Kolmogorov test for python

588 views Asked by At

Im trying to test if data follows a "normal" distribution, but kstest is not working as I expect. Vy using normal from numpy it "Draw random samples from a normal (Gaussian) distribution".

from scipy.stats import kstest, norm
from numpy.random import seed, normal

seed(42)
data = normal(80, 6, 1000)
# data = norm.rvs(loc=80, scale=6, size=1000)

ksstat, p_value = kstest(data, "norm")

if p_value > 0.05:
    print('it looks like Gaussian (fail to reject H0)')
else:
    print('it doesnt looks like Gaussian (reject H0)')

I already checked two ways of generating normal distributions with numpy and scipy but this is not giving as a result that this is a normal distribution.

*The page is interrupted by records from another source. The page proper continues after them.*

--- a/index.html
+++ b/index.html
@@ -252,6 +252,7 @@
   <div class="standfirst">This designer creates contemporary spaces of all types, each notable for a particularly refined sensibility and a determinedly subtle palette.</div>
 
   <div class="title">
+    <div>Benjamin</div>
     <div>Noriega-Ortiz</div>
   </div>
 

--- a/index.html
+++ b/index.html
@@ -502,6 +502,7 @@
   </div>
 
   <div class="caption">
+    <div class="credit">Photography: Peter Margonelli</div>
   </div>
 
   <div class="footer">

However, by transforming (data - np.mean(data))/np.std(data) i get as it is normal distribution.

What I am missing here? why it is not direct with this test the result of normality?

1

There are 1 answers

0
Warren Weckesser On BEST ANSWER

scipy.stats.kstest tests the data against the given distribution--with the given distribution parameters (if any). When you use kstest(data, "norm"), the distribution is the standard normal distribution, with mean 0 and standard deviation 1. You generated the data with mean 80 and standard deviation 6, so naturally it does not match.

You can normalize the data as you show in the question, or, if you happen to know the parameters, you can pass them to kstest using the args parameter:

ksstat, p_value = kstest(data, "norm", args=(80, 6))

Or, you could estimate the parameters from the data:

ksstat, p_value = kstest(data, "norm", args=(data.mean(), data.std()))